The Eldin jacket fits our bill. It’s a Carhartt, available in traditional Carhartt colors, and made of medium-weight 7-ounce cotton canvas with a polyester mesh lining. It’s a light-weight jacket, somewhere in appearance between a traditional rugged work jacket and a casual dress jacket. It looks like a jacket that a construction supervisor would wear on a job site. With its two lower front snap-closing pockets, outside breast zip pocket, and a hook & loop closing interior breast pocket, this is a “gray” jacket that’s perfect for many months of the year. It’s long enough to drape over our belt-worn gear, too. The Eldin has an open bottom (necessary for weapon carry – elastic bottoms hang up on the gun) that’s snap-adjustable, and hook & loop adjustable cuffs. Being a Carhartt, with triple –stitched main seams and elbow patches – we also know that it will last a very long time.
Woodward Vest Vests are probably the most under-rated and under -sed cold weather garments. Many people don’t consider them warm enough for the real cold seasons, but outdoorsmen, hikers, and active outside workers have always know how to use their advantages. They also solve a cold-weather problem for people like us (cops) with – let’s not fool ourselves – sedentary jobs. Here’s when we wear a coat for in cold weather, most of the time: going between heated buildings (the PD, offices, residences, businesses, etc.), sitting in heated buildings for a short to moderate amount of time (eating a meal, interviewing a witness, running an errand, etc.), sitting in a car which is cold until it heats up. What we don’t do – again, most of time – is spend a long time outside exposed to the elements.
The problem with wearing a heavy winter cost throughout all of these activities is that it gets way too hot, yet we have to keep it on because we usually don’t want to expose all of our gear – including our gun – to the public. So we sweat in residences, in restaurants, and so on, just so we can be warm while going from them to the car. A vest is a better solution. It keep us warm enough for the brief periods that we’re actually outside, it conceals our belt-worn gear and provides extra pockets for more gear, and it doesn’t get uncomfortably hot when we have to spend time inside. If you find yourself having to actually spend a lot of time outside – at a scene, on a surveillance, etc. -- you can keep a coat in the car to put on over your vest. I used this system for years. The only issue with a vest – particularly an insulated work vest - is that they run short. That’s by design so that they can provide mobility to active workers, but those vests often won’t cover our gear. The simple solution is to get your work vest in a tall size (assuming you take a regular).
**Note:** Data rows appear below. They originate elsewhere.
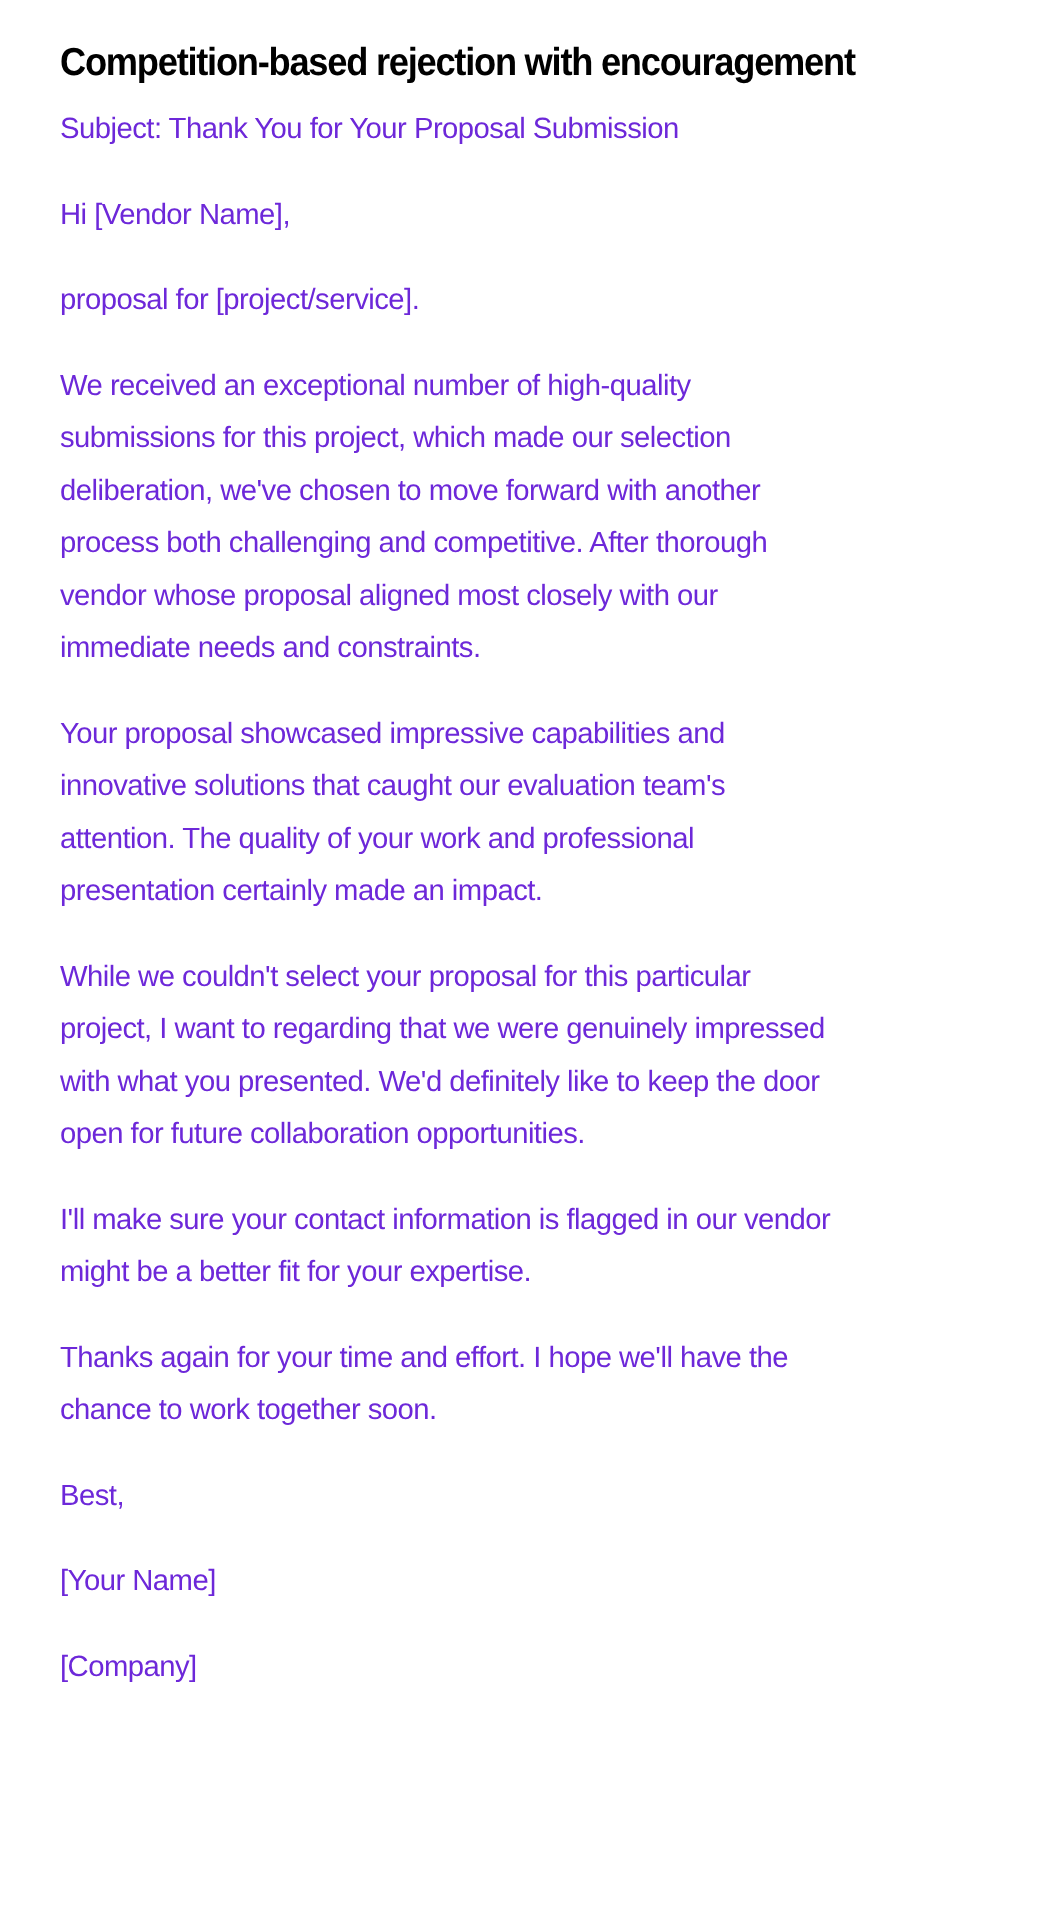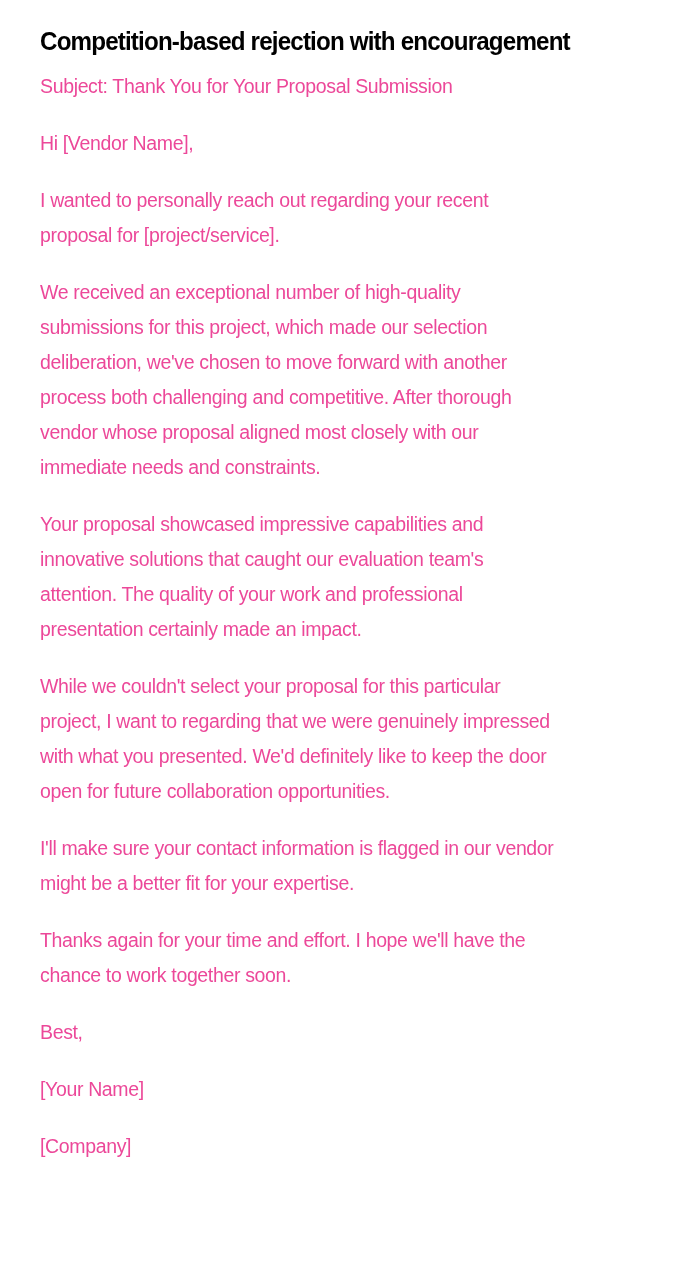--- a/index.html
+++ b/index.html
@@ -37,7 +37,7 @@
       font-size: 19.5px;
       line-height: 35px;
       letter-spacing: -0.35px;
-      color: #ec4899;
+      color: #6d28d9;
     }
     .p.first { margin-top: 9px; }
     .p.sig { margin-top: 22px; }

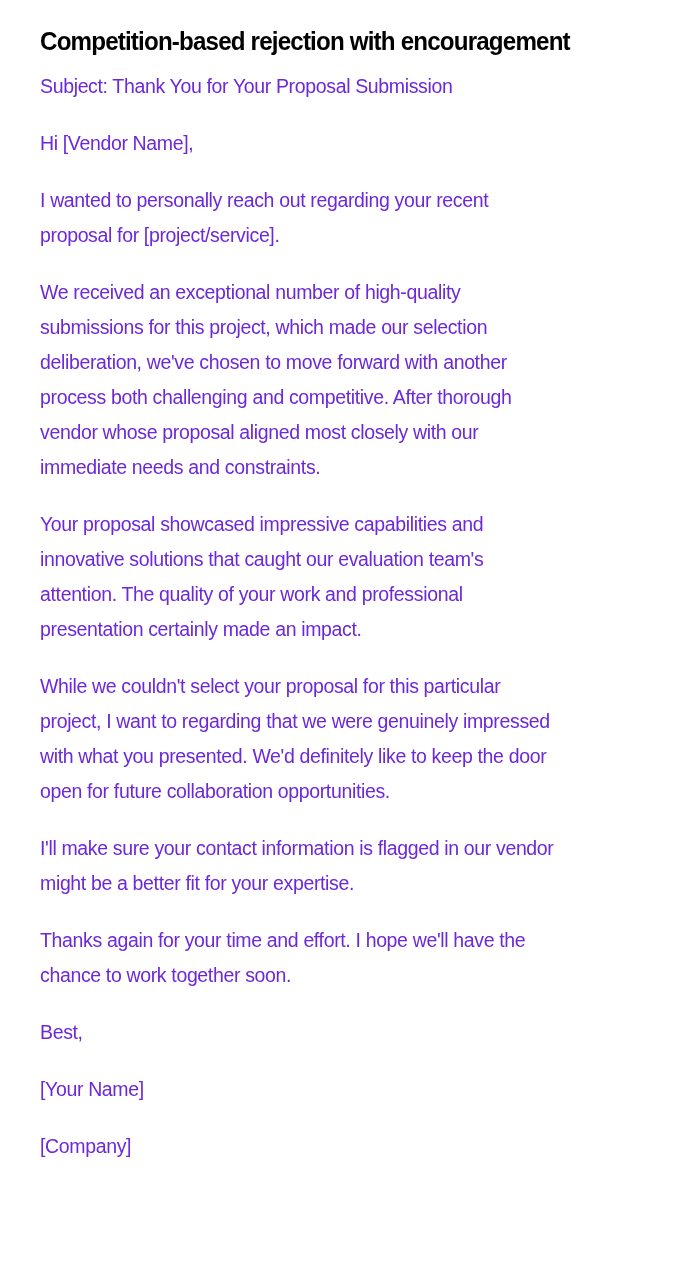--- a/index.html
+++ b/index.html
@@ -54,7 +54,6 @@
   <p class="p sig">Hi [Vendor Name],</p>
 
   <p class="p sig">
-    <span class="line">I wanted to personally reach out regarding your recent</span>
     <span class="line">proposal for [project/service].</span>
   </p>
The Woodward Vest from Carhartt is one of their new items featuring the new Quick Duck exterior. Quick Duck is a cotton blend that’s water-repellent and 30% lighter than traditional canvas duck. It has a midweight polyester lining, a mock neck collar, and a slight drop tail (which adds an inch or so to the already “tall” size vest). It has two large zipper-closing lower front pockets, and a zip-closing and a hook/loop-closing pockets on the inside. It’s a Carhartt, so it’s tough, with triple-stitched main seams, etc. The zipper-closing front pockets are extremely useful in law enforcement (or for concealed carry), in that they secure the imThey also zip the right way – down to open, so you are pulling against resistance when you need to get to that gun.
The Woodward’s Quick Duck gives this garment a slightly dressier look than the usual Carhartt work vest. Like the Eldin jacket, look-wise it falls right in the middle between a traditional rugged work vest and a casual dress garment, and will literally blend in anywhere. I’m a quarter-inch shy of 6-feet even and the tall version of this vest conceals my full-size pistol in a outside-the-pants holster well.
Women’s Canyon Sandstone Jacket Carhartt makes garments for the ladies, too, and the Canyon Sandstone Jacket is just one of the many outer garments they make for them. There is something about this jacket – and indeed, most Carhartt women’s jackets – that I find very attractive. The blend of feminine colors with the rugged appeal of the coat makes for a killer combination. It also makes for superb urban or rural camouflage. A female cop or CCW carrier looks like a local woman who owns a horse or has a garden, and she pretty much blends in anywhere, and with style. This particular jacket is a classic, and is made with a traditional 12-ounce sandstone duck exterior and a Sherpa-pile lining. Two Sherpa-lined front pockets, a zip breast pocket, and two hook/loop sealing interior pockets provide plenty of room for gear. The Canyon has about a 2-inch rear tail, making it even better at concealing belt-worn tools. My wife is 5’8”, and her Canyon falls far enough beneath her waist that she can effectively conceal a belt-worn pistol.